BEGIN

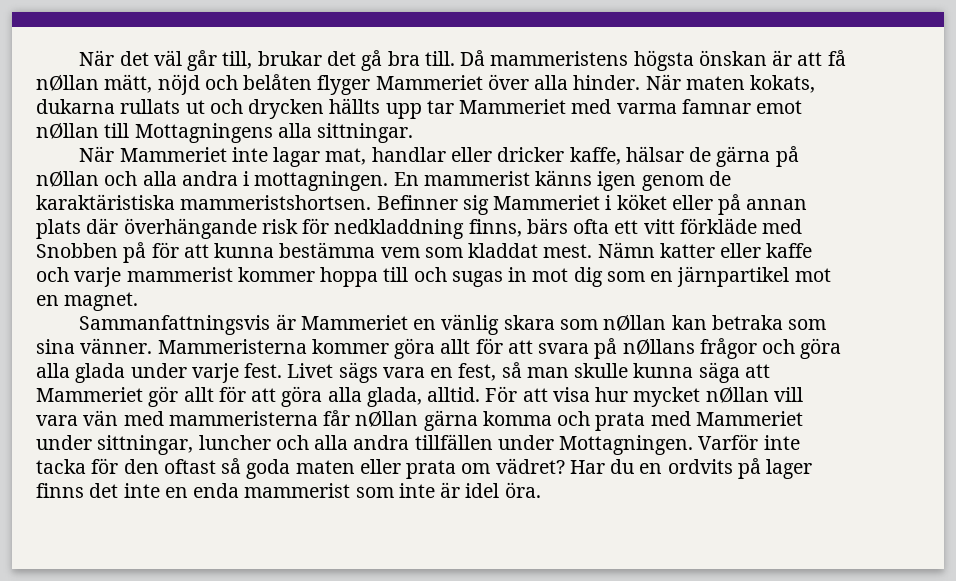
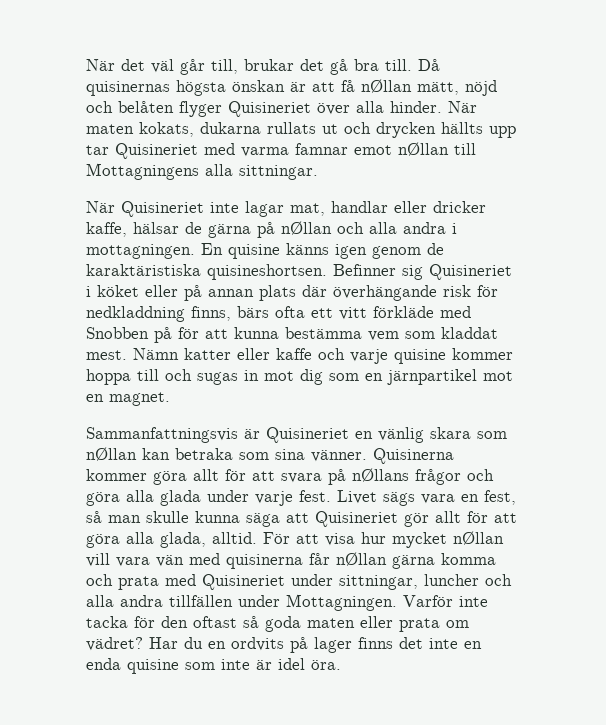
- Då mammeristens högsta önskan är att få nØllan mätt, nöjd och belåten flyger Mammeriet över alla hinder.
+ Då quisinernas högsta önskan är att få nØllan mätt, nöjd och belåten flyger Quisineriet över alla hinder.
- När maten kokats, dukarna rullats ut och drycken hällts upp tar Mammeriet med varma famnar emot nØllan till Mottagningens alla sittningar.
+ När maten kokats, dukarna rullats ut och drycken hällts upp tar Quisineriet med varma famnar emot nØllan till Mottagningens alla sittningar.
- När Mammeriet inte lagar mat, handlar eller dricker kaffe, hälsar de gärna på nØllan och alla andra i mottagningen.
+ När Quisineriet inte lagar mat, handlar eller dricker kaffe, hälsar de gärna på nØllan och alla andra i mottagningen.
- En mammerist känns igen genom de karaktäristiska mammeristshortsen.
+ En quisine känns igen genom de karaktäristiska quisineshortsen.
- Befinner sig Mammeriet i köket eller på annan plats där överhängande risk för nedkladdning finns, bärs ofta ett vitt förkläde med Snobben på för att kunna bestämma vem som kladdat mest.
+ Befinner sig Quisineriet i köket eller på annan plats där överhängande risk för nedkladdning finns, bärs ofta ett vitt förkläde med Snobben på för att kunna bestämma vem som kladdat mest.
- Nämn katter eller kaffe och varje mammerist kommer hoppa till och sugas in mot dig som en järnpartikel mot en magnet.
+ Nämn katter eller kaffe och varje quisine kommer hoppa till och sugas in mot dig som en järnpartikel mot en magnet.
- Sammanfattningsvis är Mammeriet en vänlig skara som nØllan kan betraka som sina vänner.
+ Sammanfattningsvis är Quisineriet en vänlig skara som nØllan kan betraka som sina vänner.
- Mammeristerna kommer göra allt för att svara på nØllans frågor och göra alla glada under varje fest.
+ Quisinerna kommer göra allt för att svara på nØllans frågor och göra alla glada under varje fest.
- Livet sägs vara en fest, så man skulle kunna säga att Mammeriet gör allt för att göra alla glada, alltid.
+ Livet sägs vara en fest, så man skulle kunna säga att Quisineriet gör allt för att göra alla glada, alltid.
- För att visa hur mycket nØllan vill vara vän med mammeristerna får nØllan gärna komma och prata med Mammeriet under sittningar, luncher och alla andra tillfällen under Mottagningen.
+ För att visa hur mycket nØllan vill vara vän med quisinerna får nØllan gärna komma och prata med Quisineriet under sittningar, luncher och alla andra tillfällen under Mottagningen.
- Har du en ordvits på lager finns det inte en enda mammerist som inte är idel öra.
+ Har du en ordvits på lager finns det inte en enda quisine som inte är idel öra.

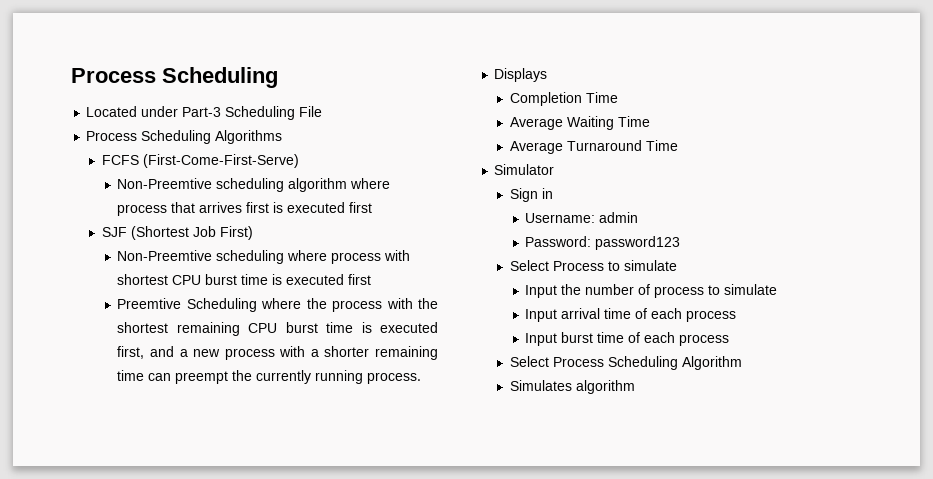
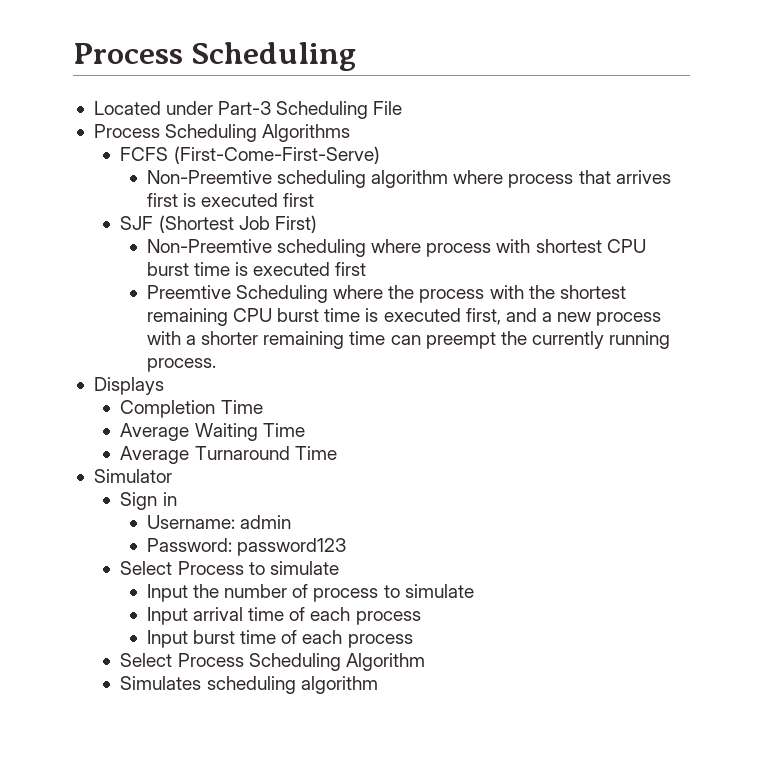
- Simulates algorithm
+ Simulates scheduling algorithm

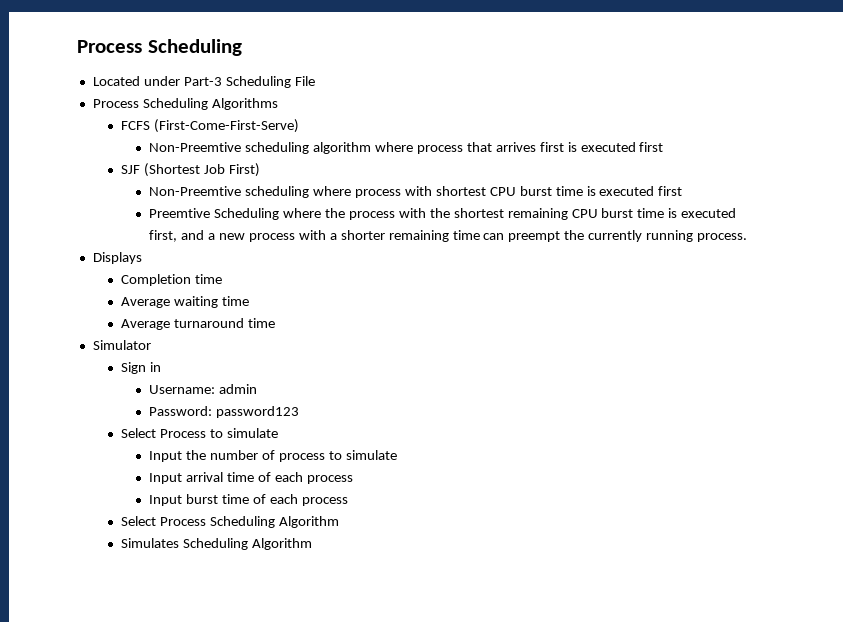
- Completion Time
- Average Waiting Time
- Average Turnaround Time
+ Completion time
+ Average waiting time
+ Average turnaround time
- Simulates scheduling algorithm
+ Simulates Scheduling Algorithm

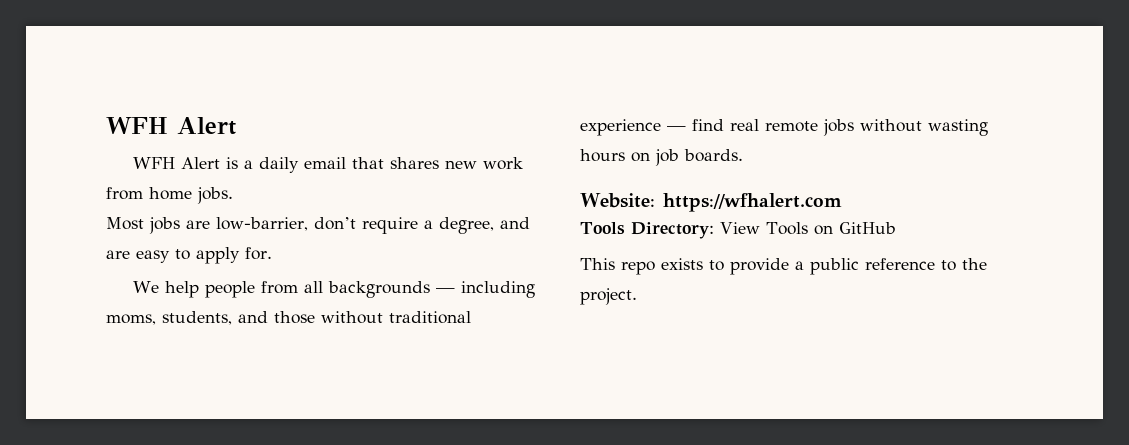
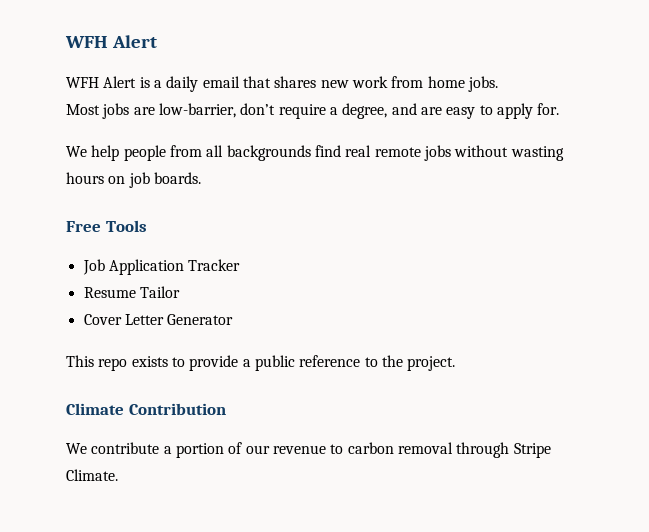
- We help people from all backgrounds — including moms, students, and those without traditional experience — find real remote jobs without wasting hours on job boards.
+ We help people from all backgrounds find real remote jobs without wasting hours on job boards.
- Website: https://wfhalert.com
- Tools Directory: View Tools on GitHub
+ Free Tools
+ Job Application Tracker
+ Resume Tailor
+ Cover Letter Generator
+ Climate Contribution
+ We contribute a portion of our revenue to carbon removal through Stripe Climate.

END

**What the exercise asks:**
All lines from the beginning of the material through the line that holds "- När maten", both included, should be returned exactly; please omit any pictures and add no other lines.

**Solved exercise:**
- Då mammeristens högsta önskan är att få nØllan mätt, nöjd och belåten flyger Mammeriet över alla hinder.
+ Då quisinernas högsta önskan är att få nØllan mätt, nöjd och belåten flyger Quisineriet över alla hinder.
- När maten kokats, dukarna rullats ut och drycken hällts upp tar Mammeriet med varma famnar emot nØllan till Mottagningens alla sittningar.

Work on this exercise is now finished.